Oracle JD Edwards and BambooHR integration
Oracle JD Edwards EnterpriseOne runs financials, procurement, and HR for the business. BambooHR is the system of record for people data such as headcount, org structure, and compensation. Connecting the two keeps employee records and org assignments in agreement across both systems without re-keying. New hires and terminations entered in BambooHR flow into the JD Edwards Address Book, and each employee's department lines up with the matching JD Edwards business unit so labor lands on valid accounting dimensions. ml-connector handles the very different APIs on each side and moves the data on a schedule you control.
What moves between them
The main flow runs from BambooHR into Oracle JD Edwards. New hires, profile changes, and terminations in BambooHR create or update employee and Address Book records in JD Edwards, with each BambooHR department and division mapped to the matching JD Edwards business unit and cost center. Org structure and cost center references are aligned so headcount sits on valid accounting dimensions for downstream labor and GL reporting. BambooHR holds no finance objects, so no vendors, invoices, or GL postings move in either direction. Because JD Edwards cannot push, employee writes into JD Edwards go through a named orchestration while BambooHR is read on webhook plus a scheduled reconciliation poll.

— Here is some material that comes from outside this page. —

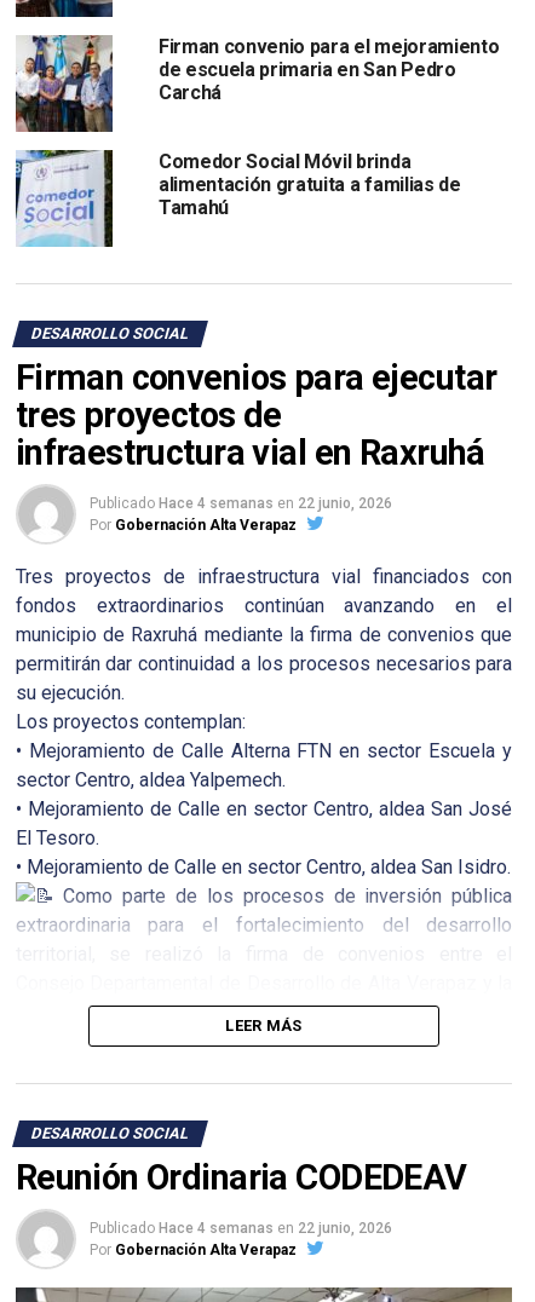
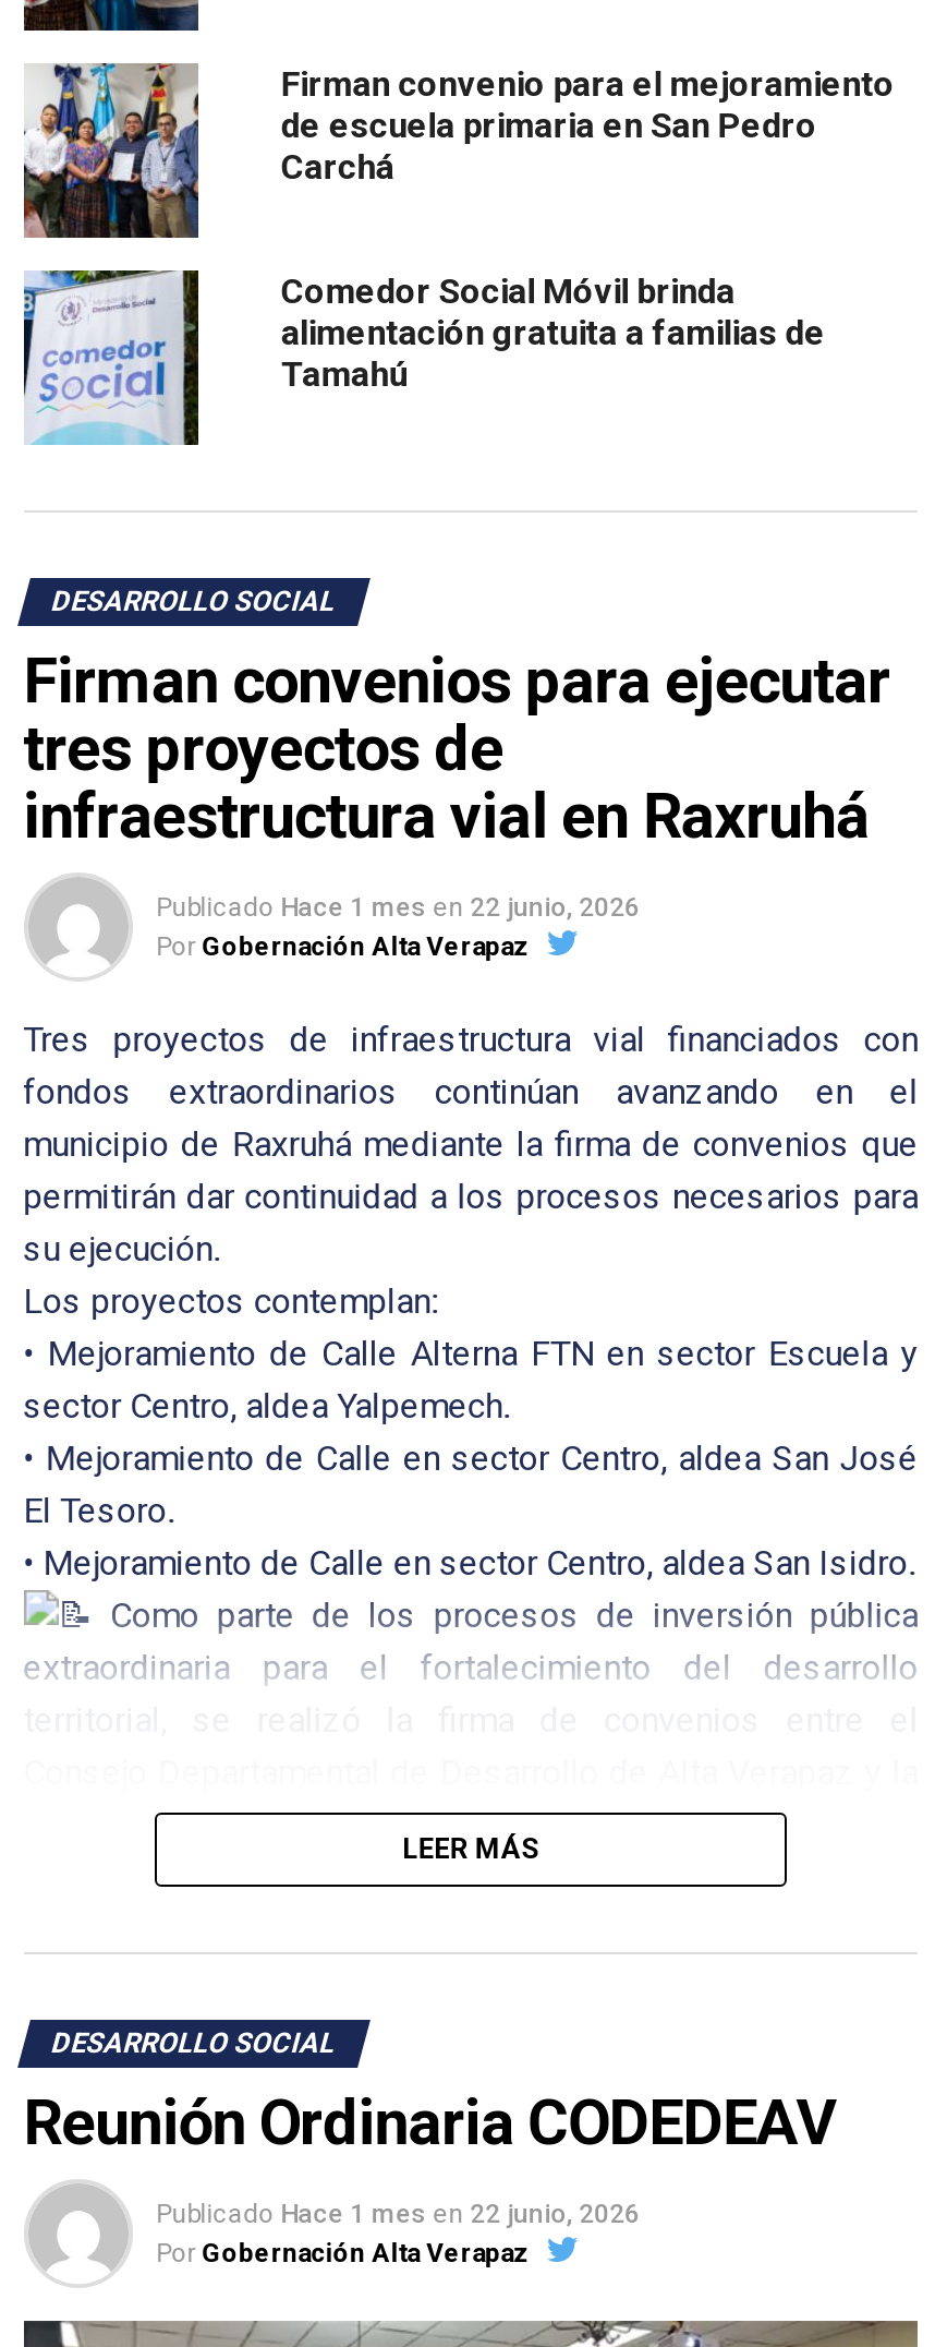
[89,495,392,511] Publicado Hace 4 semanas en 22 junio, 2026 -> [156,891,640,922] Publicado Hace 1 mes en 22 junio, 2026
[89,1219,392,1236] Publicado Hace 4 semanas en 22 junio, 2026 -> [156,2198,640,2229] Publicado Hace 1 mes en 22 junio, 2026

How ml-connector handles it
ml-connector stores both credential sets encrypted. On the BambooHR side it runs the OAuth 2.0 code flow with offline access so it can refresh the one-hour access token unattended, and it keeps a separate token URL per customer subdomain rather than one global endpoint. On the JD Edwards side it logs in to the customer AIS Server for a session token and re-authenticates automatically on HTTP 444 invalid-token, which fires whenever the AIS Server restarts. Employee webhooks from BambooHR are verified with SHA-256 HMAC over the body plus timestamp using constant-time comparison, then the full employee record is fetched, since the webhook payload only names the changed fields. Department and division are mapped to JD Edwards business units first, so every employee write lands on a valid dimension. Writes into JD Edwards use a named orchestration, because direct table writes are not allowed; the customer must import the orchestration in Orchestrator Studio and the connector accepts its name as config. A scheduled poll of JD Edwards tables filtered on the date-updated field reconciles anything a webhook missed. The connector backs off and retries on HTTP 500 from JD Edwards and honors the Retry-After header on a BambooHR 503, and the customer must add the connector egress IPs to the AIS allowedHosts list or every call returns HTTP 405.
A real-world example
A mid-sized industrial distributor with about 600 employees across several branches runs Oracle JD Edwards EnterpriseOne for finance and operations and uses BambooHR as its HRIS. Before the integration, HR onboarded each new hire in BambooHR and then an analyst keyed the same person into the JD Edwards Address Book by hand, often days later and sometimes against the wrong branch cost center, which threw off labor reporting at month-end. Terminations were worse, because a person could stay active in JD Edwards long after leaving. With Oracle JD Edwards and BambooHR connected, a hire in BambooHR creates the JD Edwards employee record within minutes, mapped to the right branch business unit, and a termination flips the status automatically. The duplicate data entry is gone and headcount in finance matches HR.
What you can do
- Create and update Oracle JD Edwards employee and Address Book records from BambooHR hires and profile changes.
- Flip JD Edwards employee status automatically when BambooHR records a termination.
- Map each BambooHR department and division to the matching JD Edwards business unit and cost center.
- Bridge BambooHR OAuth 2.0 tokens and the JD Edwards AIS session token, re-authenticating on token expiry or AIS restart.
- Act on BambooHR employee webhooks for fast updates and reconcile by polling JD Edwards tables, since JD Edwards sends no push events.
Questions
- Which direction does data move between Oracle JD Edwards and BambooHR?
- The main flow is BambooHR into Oracle JD Edwards. Employee records, org assignments, and termination status move from BambooHR into the JD Edwards Address Book, with department and division aligned to JD Edwards business units. BambooHR has no vendors, invoices, or GL accounts, so no finance records move in either direction.
- How does the integration handle JD Edwards having no webhooks?
- Oracle JD Edwards EnterpriseOne does not push events to an external URL. ml-connector instead reacts to BambooHR employee webhooks for timely updates, then runs a scheduled poll of JD Edwards data service tables filtered on the date-updated field to reconcile any change a webhook missed. Writes into JD Edwards go through a named orchestration, since direct table writes are not supported.
- What credentials are needed on each side?
- For Oracle JD Edwards you provide the AIS Server URL, a dedicated JDE service username and password, and the environment and role; the connector exchanges these for a session token. For BambooHR you provide the company subdomain and an OAuth 2.0 client ID and secret. The connector also needs its egress IPs added to the JD Edwards allowedHosts list, or the AIS Server returns HTTP 405.